Looking at ourselves through ‘Broken Glass’

By Cynthia Citron

 

Cynthia Citron

LOS ANGELES — You might call director Elina de Santos an Arthur Miller groupie — not to trivialize, but to celebrate, her lifelong devotion to the works of the man she considers America’s greatest playwright.

“I read Death of a Salesman when I was 15 and was completely stunned by it,” she says.  “The humanity of it just grabbed me.”  De Santos illustrates her point by clutching at the air in front of her.  “I actually met Miller once,” she continues.  “It was at a performance of The Rose Tattoo, and I went up to him and asked him to autograph my program.”  She laughs as she acknowledges her youthful captivation, adding, “Of all the famous people I’ve met and worked with since, he’s the only one I’ve ever asked for an autograph.”

De Santos is continuing her odyssey through Miller’s works (she has directed many of them) with his 1994 play, Broken Glass, the current production at the Pico Playhouse in west L.A.  A dark and brooding drama, Broken Glass depicts the effects of the 1938 Kristallnacht attack on Germany’s Jews on a Jewish family in Brooklyn.

Kristallnacht, or “the night of broken glass,” in which Nazi toughs throughout Germany broke windows and vandalized synagogues and shops owned by Jews, presaged the horror and destruction to come.

In Brooklyn, a housewife reads the news reports and is so distraught that she becomes physically paralyzed.  She is traumatized by the photos of old men being forced to scrub German sidewalks with toothbrushes.  The indignities and humiliations she reads about reflect, on a much larger scale, the small humiliations she has absorbed from her husband through the years of their flawed relationship.

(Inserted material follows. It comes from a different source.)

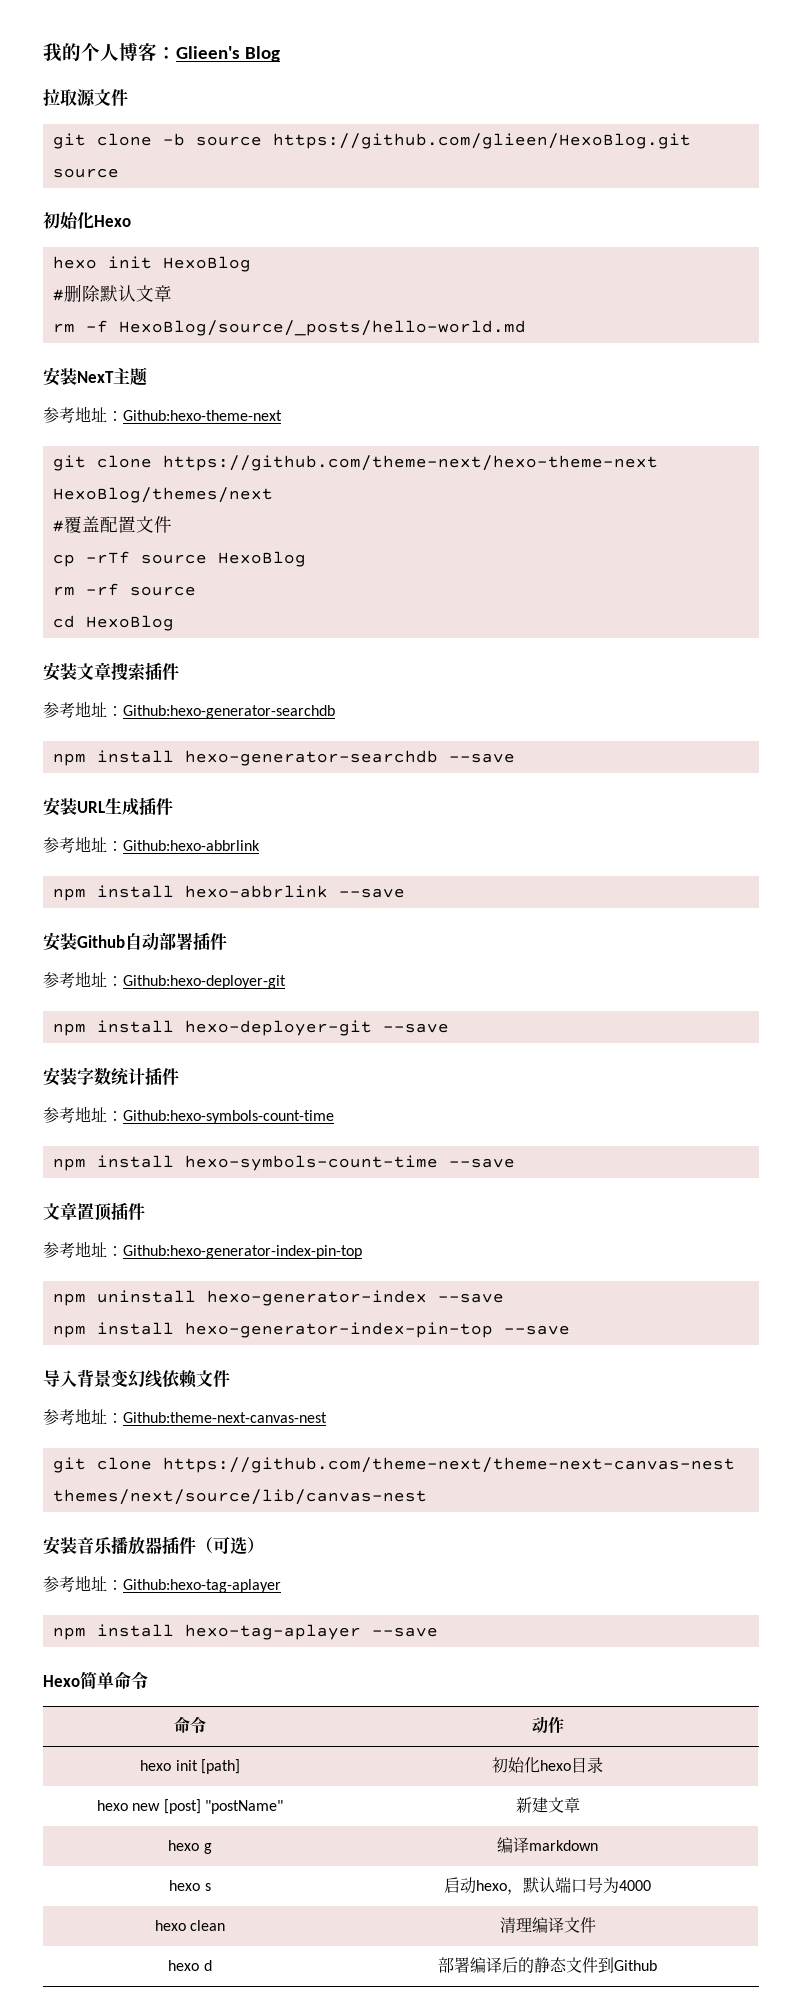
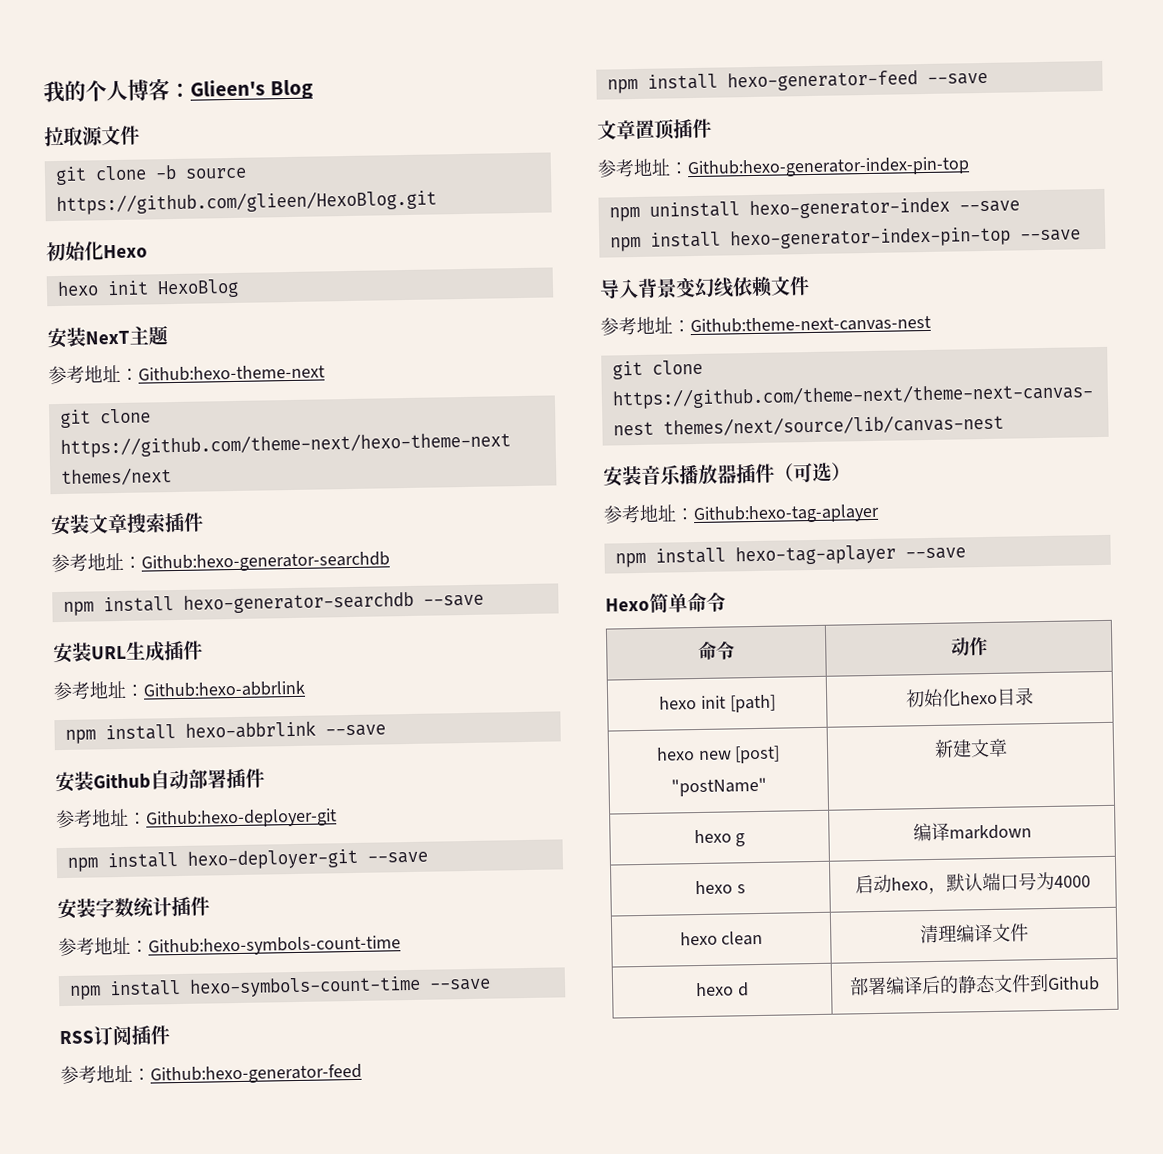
[52,168,119,178] source -> (437, 202) none
[52,284,172,302] [52,320,526,336] // #删除默认文章 // rm -f HexoBlog/source/_posts/hello-world.md -> (239, 288) none
[52,487,273,503] [52,516,172,533] [52,551,306,567] [52,583,196,596] [52,615,174,631] HexoBlog/themes/next // #覆盖配置文件 // cp -rTf source HexoBlog // rm -rf source // cd HexoBlog -> [60,467,172,486] themes/next
(515, 1163) none -> [59,1025,171,1046] [60,1063,362,1085] [606,70,988,94] // RSS订阅插件 // 参考地址：Github:hexo-generator-feed // npm install hexo-generator-feed --save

“She has given away pieces of her life and identity to a marriage that doesn’t work,” de Santos explains.  “The characters have everything that money can buy, but in the end they have nothing.”

The wife, Sylvia, “can’t take care of herself,” de Santos continues.  “She makes choices; she chooses to stay in the marriage.  But she’s lost, unable to express herself.  And her husband, Phillip, also has problems: he can’t cope with who he is.”

The only Jew working at a traditional Wall Street bank, Phillip is obsessed by his desire to assimilate.  “He has a love/hate relationship with himself,” de Santos says.  What Miller is writing about, she believes, is the necessity of “knowing who you are in the world you’re in.  It’s about identity.  As the doctor in the play says, ‘It’s hard to be who you are.  It’s hard to be anything.’”

In his anxiety to “pass,” Phillip, like his coworkers, is a Republican.  “So where in the Torah does it say a Jew has to be a Democrat?” he asks defensively.

Even though Miller’s characters are specific to a particular time and place, we can relate to them, de Santos notes.  “They are people who want to be heard—to be seen—and that is still relevant today.

“A good play gives us the opportunity to look at ourselves.  It’s like looking in the mirror in a different way.”  She adds, “When a friend dies, you see your life in a different way.  The loss of something is important to us.  But many of Miller’s people live in emotional poverty.

“In the end, though, Miller’s plays are always about personal responsibility.  And,” she adds, Broken Glass “ultimately is about forgiveness.”

The daughter of an emotionally distant, alcoholic father, de Santos says she spent 17 years with an alcoholic husband before leaving him to prevent their 10-year old daughter from repeating the cycle.

“My father was a salesman, but unlike Willy Loman, he was extremely successful,” she says.  “He came to America from Spain in 1910, when he was 15 years old, and he spoke eight languages.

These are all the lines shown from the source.